Exercise details: Select all lines in the records that include "binaries".

Exercise inputs:
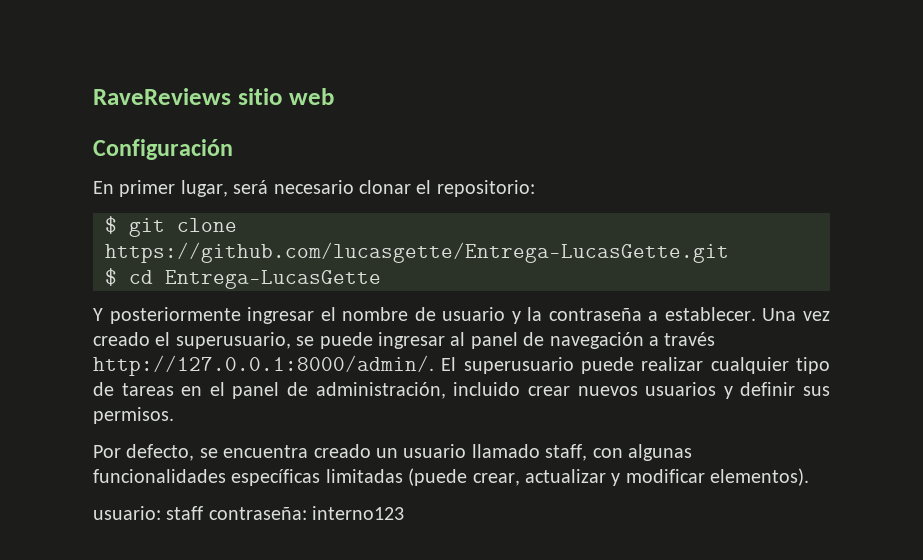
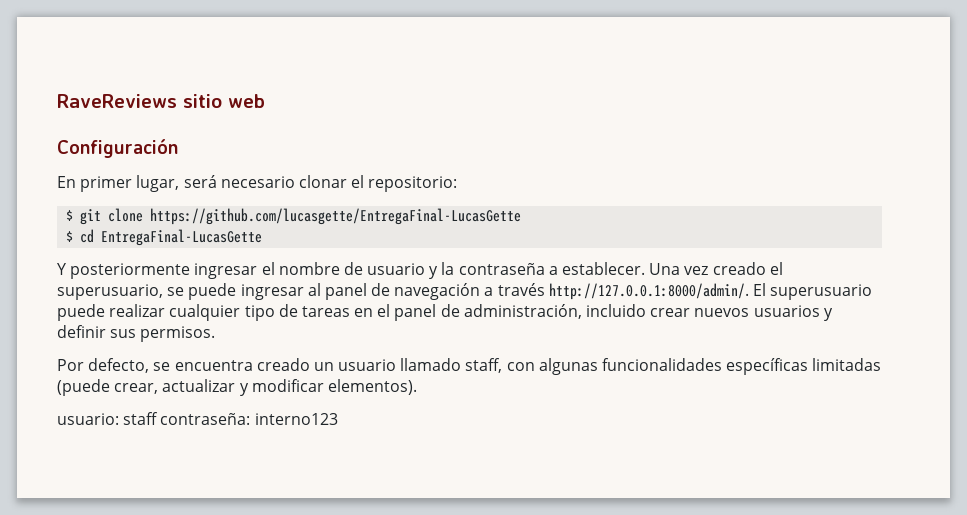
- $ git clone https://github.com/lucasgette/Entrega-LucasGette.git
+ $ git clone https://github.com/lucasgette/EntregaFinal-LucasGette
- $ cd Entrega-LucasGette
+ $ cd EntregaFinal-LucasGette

==

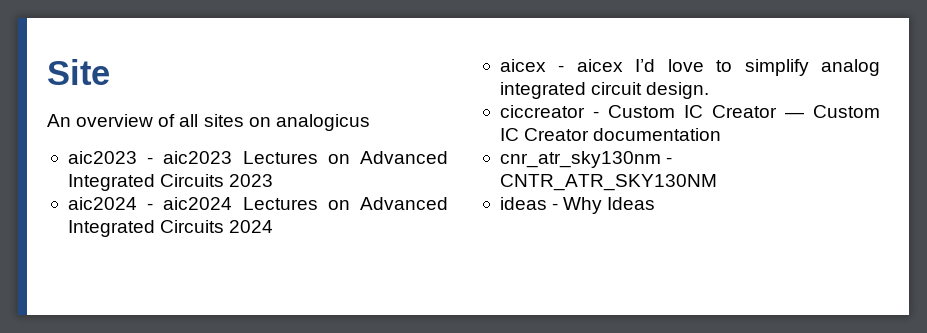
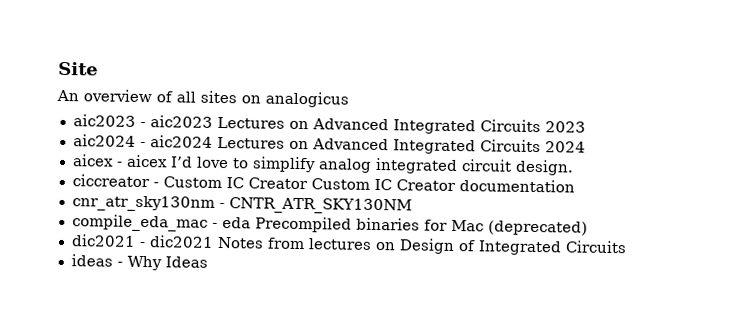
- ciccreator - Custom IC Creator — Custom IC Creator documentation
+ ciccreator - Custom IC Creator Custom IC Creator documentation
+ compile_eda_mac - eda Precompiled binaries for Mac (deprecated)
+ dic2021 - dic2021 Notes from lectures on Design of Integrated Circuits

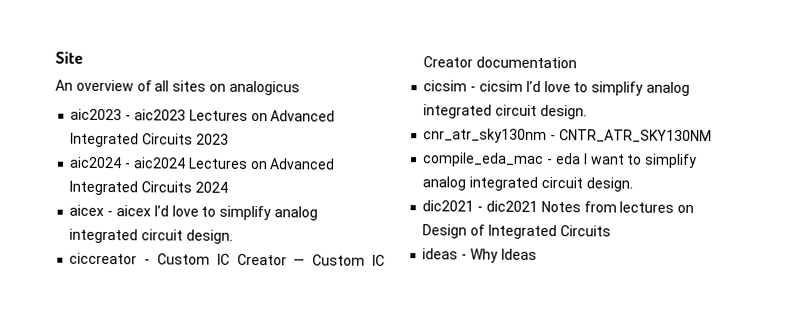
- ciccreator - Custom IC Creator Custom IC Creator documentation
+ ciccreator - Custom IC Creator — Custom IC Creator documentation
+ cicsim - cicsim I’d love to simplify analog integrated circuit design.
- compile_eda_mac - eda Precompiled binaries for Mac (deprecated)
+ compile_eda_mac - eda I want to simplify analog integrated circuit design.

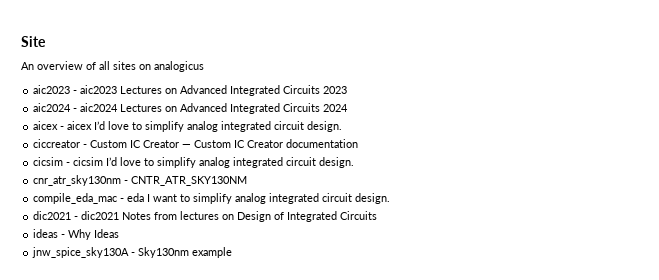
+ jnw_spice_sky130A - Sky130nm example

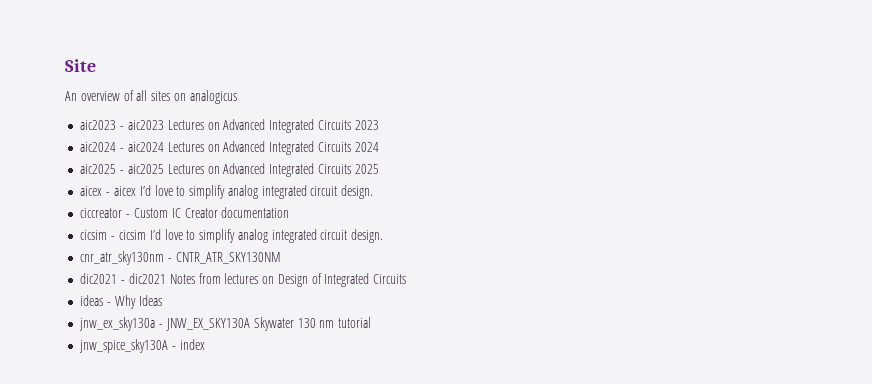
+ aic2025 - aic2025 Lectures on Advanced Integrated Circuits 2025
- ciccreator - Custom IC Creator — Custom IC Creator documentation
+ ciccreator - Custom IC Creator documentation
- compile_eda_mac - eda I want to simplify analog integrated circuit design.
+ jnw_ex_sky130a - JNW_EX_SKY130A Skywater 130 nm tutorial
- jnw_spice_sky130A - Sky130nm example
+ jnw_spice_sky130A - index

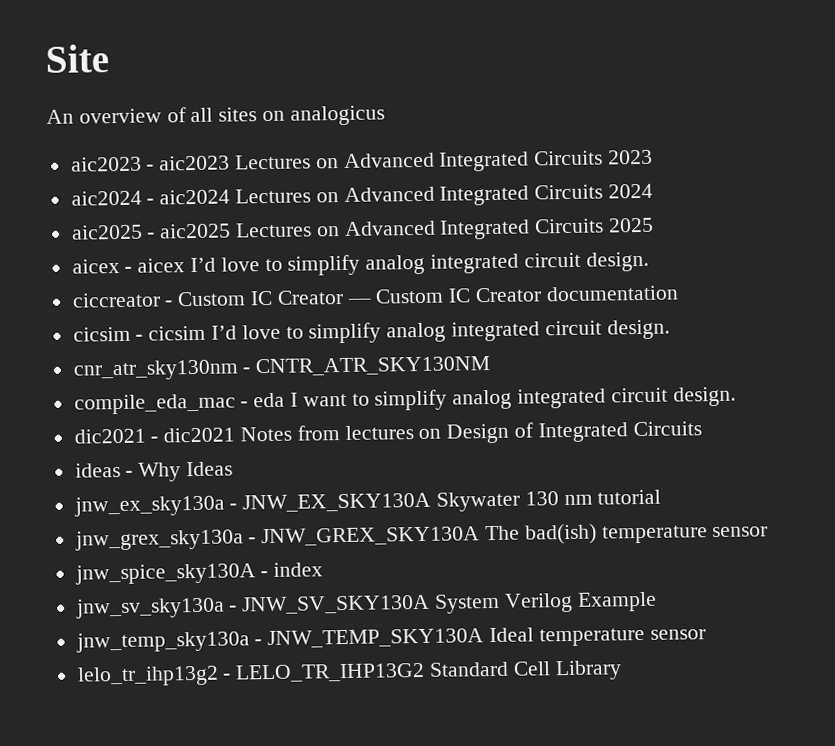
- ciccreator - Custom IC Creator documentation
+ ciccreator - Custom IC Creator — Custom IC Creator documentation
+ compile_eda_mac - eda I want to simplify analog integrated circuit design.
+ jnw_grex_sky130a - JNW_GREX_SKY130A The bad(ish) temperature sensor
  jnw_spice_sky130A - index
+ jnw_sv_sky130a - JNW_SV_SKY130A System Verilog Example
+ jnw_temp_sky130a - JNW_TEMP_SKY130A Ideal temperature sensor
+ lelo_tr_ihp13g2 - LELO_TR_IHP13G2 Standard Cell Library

* * *

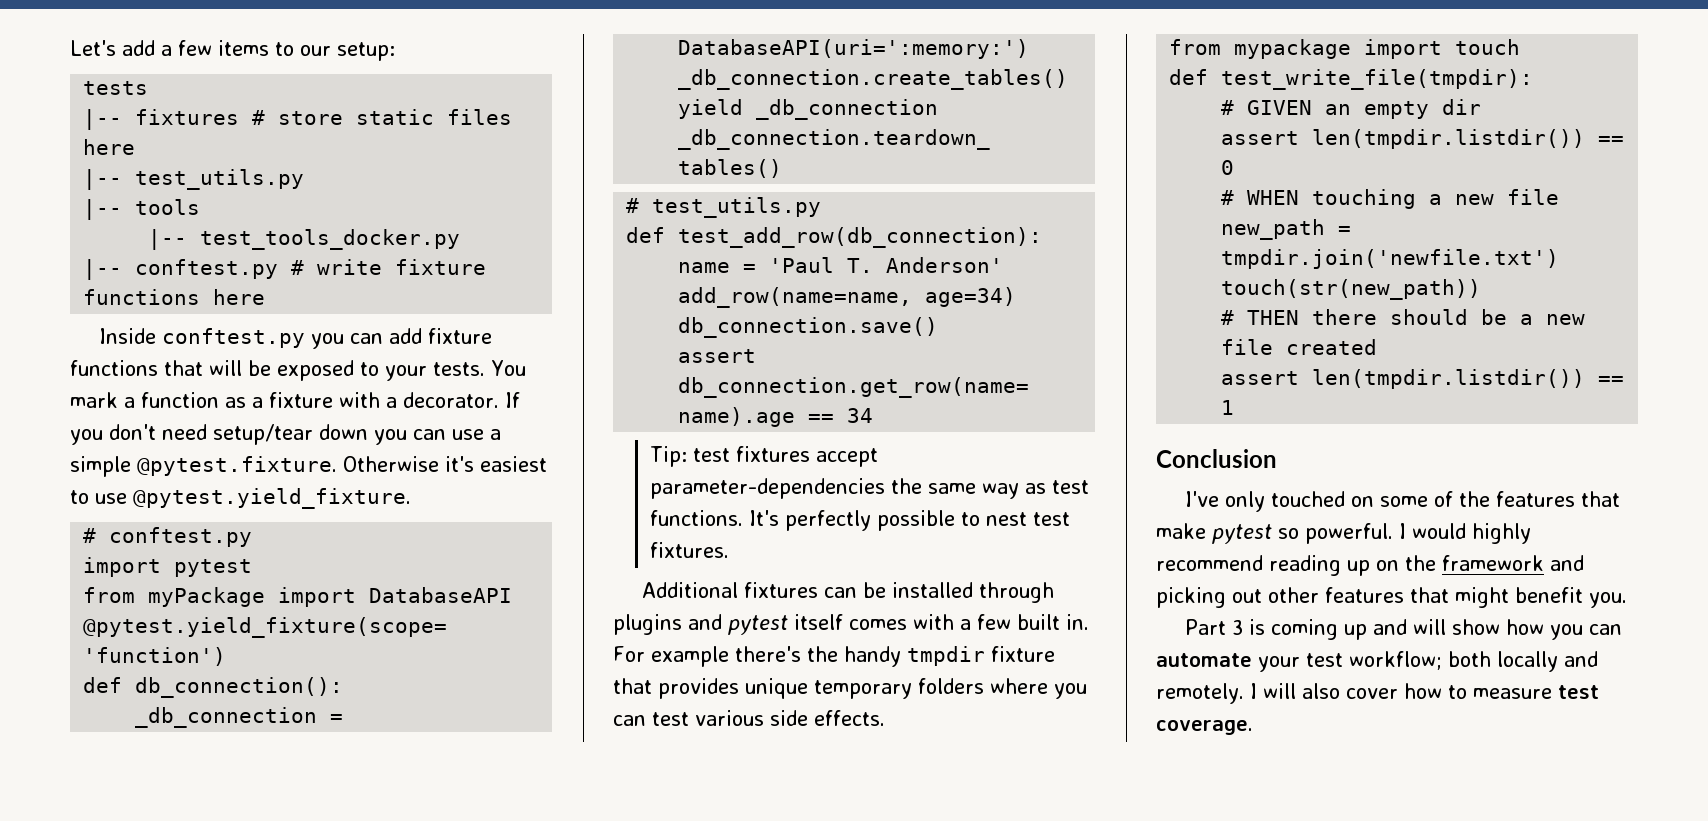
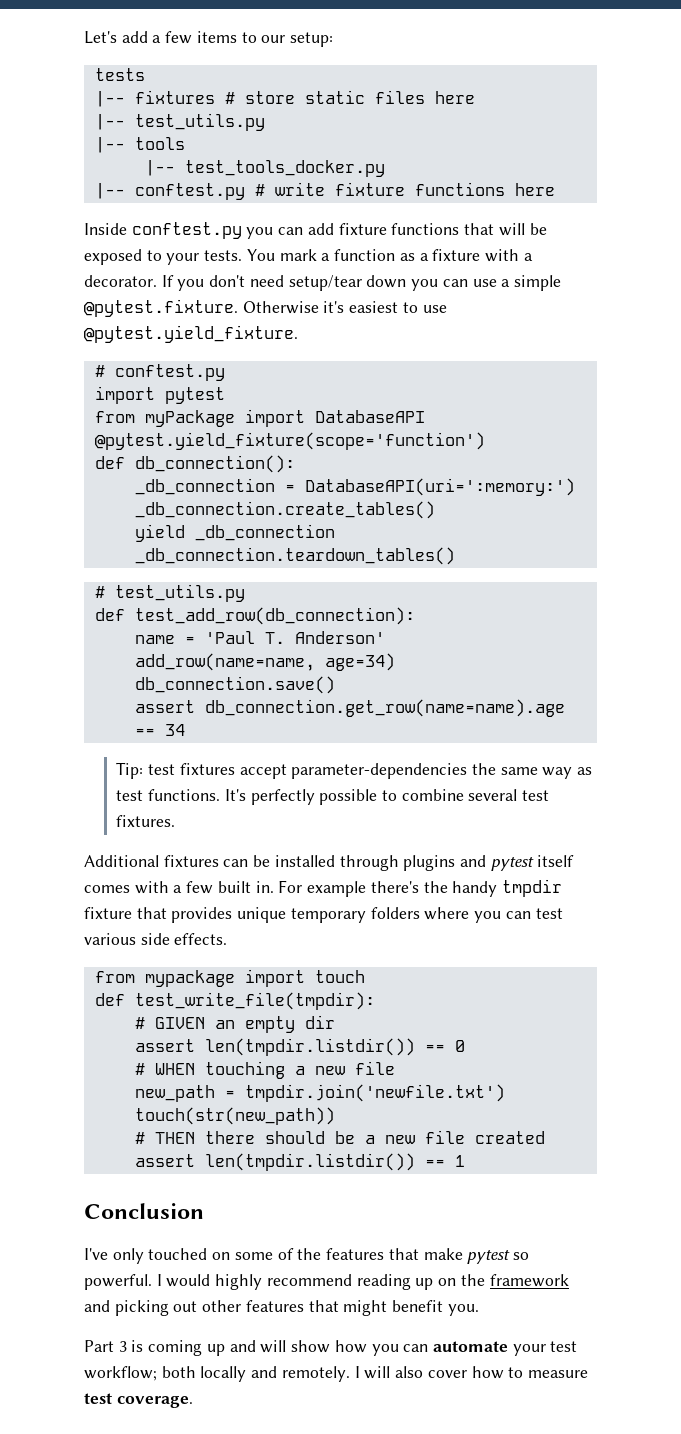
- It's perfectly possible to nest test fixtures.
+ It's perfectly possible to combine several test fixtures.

Output below:
+ compile_eda_mac - eda Precompiled binaries for Mac (deprecated)
- compile_eda_mac - eda Precompiled binaries for Mac (deprecated)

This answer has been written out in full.